When you write out the listing, keep every character and omit the pictures.
%%
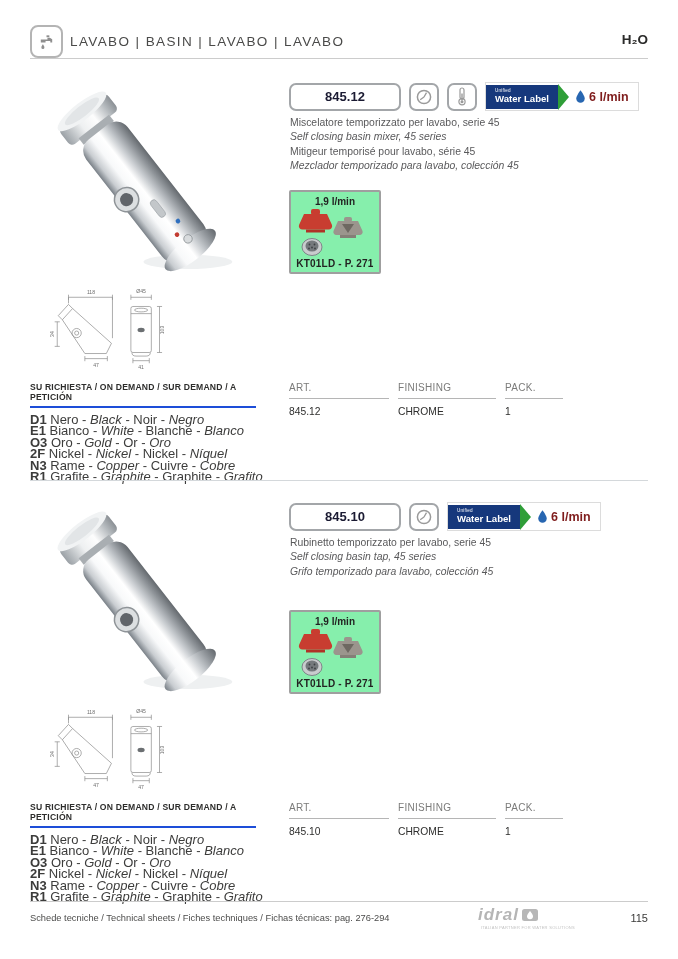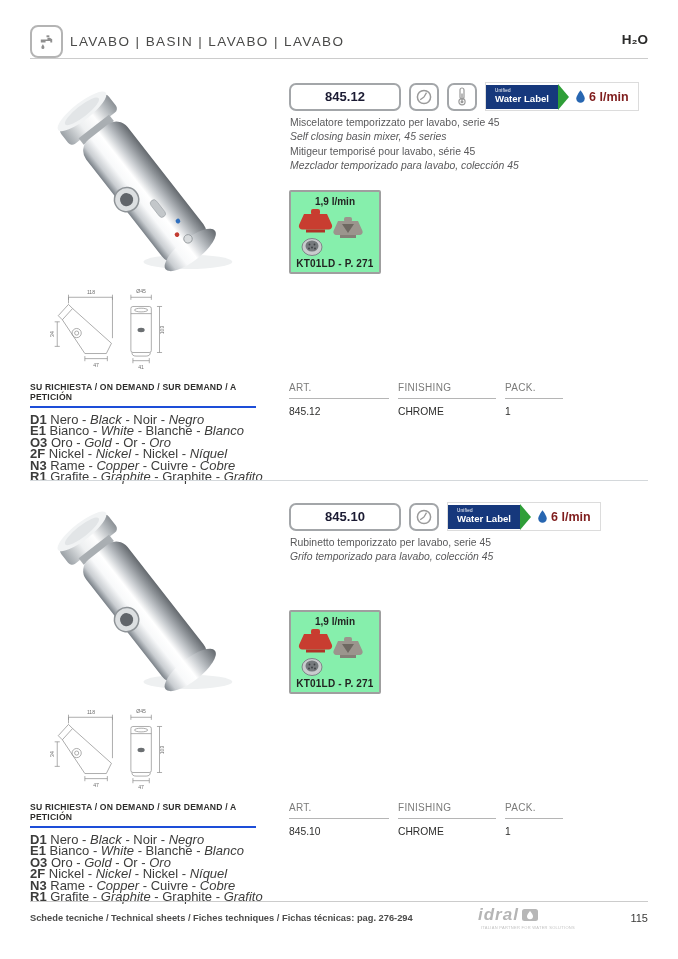--- a/index.html
+++ b/index.html
@@ -291,6 +291,7 @@
 
     <div class="desc">
       <p>Rubinetto temporizzato per lavabo, serie 45</p>
+      <p class="it">Self closing basin tap, 45 series</p>
       <p class="it">Grifo temporizado para lavabo, colección 45</p>
     </div>
 

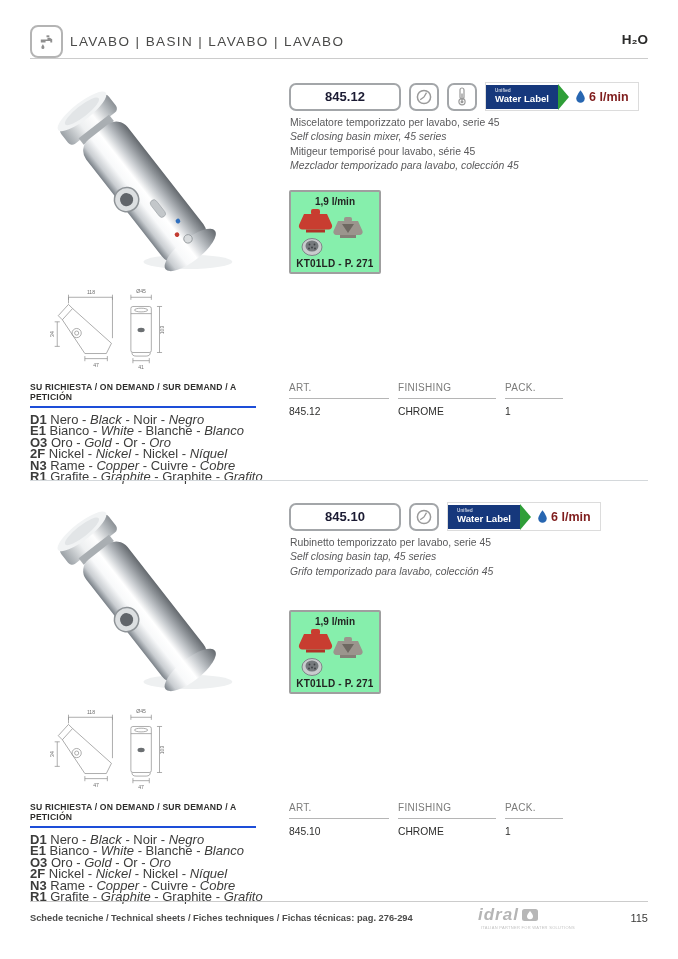--- a/index.html
+++ b/index.html
@@ -60,7 +60,7 @@
   .col-pack { left:505px; width:58px; }
   
   .ft-line { position:absolute; left:30px; right:30px; top:901px; height:1px; background:#cccccc; }
-  .ft-left { position:absolute; left:30px; top:913px; font-size:9.3px; color:#4c4c4b;font-weight:bold; }
+  .ft-left { position:absolute; left:30px; top:913px; font-size:9.3px; color:#4c4c4b; }
   .ft-logo { position:absolute; right:100px; top:906px; text-align:center; width:100px; }
   .ft-logo-row { display:flex; align-items:center; gap:3px; }
   .ft-logo-text { font-style:italic; font-weight:bold; font-size:17px; letter-spacing:1px; color:#b5b5b5; line-height:1; }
%%
[REPLY]
--- a/index.html
+++ b/index.html
@@ -291,6 +291,7 @@
 
     <div class="desc">
       <p>Rubinetto temporizzato per lavabo, serie 45</p>
+      <p class="it">Self closing basin tap, 45 series</p>
       <p class="it">Grifo temporizado para lavabo, colección 45</p>
     </div>
 

--- a/index.html
+++ b/index.html
@@ -60,7 +60,7 @@
   .col-pack { left:505px; width:58px; }
   
   .ft-line { position:absolute; left:30px; right:30px; top:901px; height:1px; background:#cccccc; }
-  .ft-left { position:absolute; left:30px; top:913px; font-size:9.3px; color:#4c4c4b;font-weight:bold; }
+  .ft-left { position:absolute; left:30px; top:913px; font-size:9.3px; color:#4c4c4b; }
   .ft-logo { position:absolute; right:100px; top:906px; text-align:center; width:100px; }
   .ft-logo-row { display:flex; align-items:center; gap:3px; }
   .ft-logo-text { font-style:italic; font-weight:bold; font-size:17px; letter-spacing:1px; color:#b5b5b5; line-height:1; }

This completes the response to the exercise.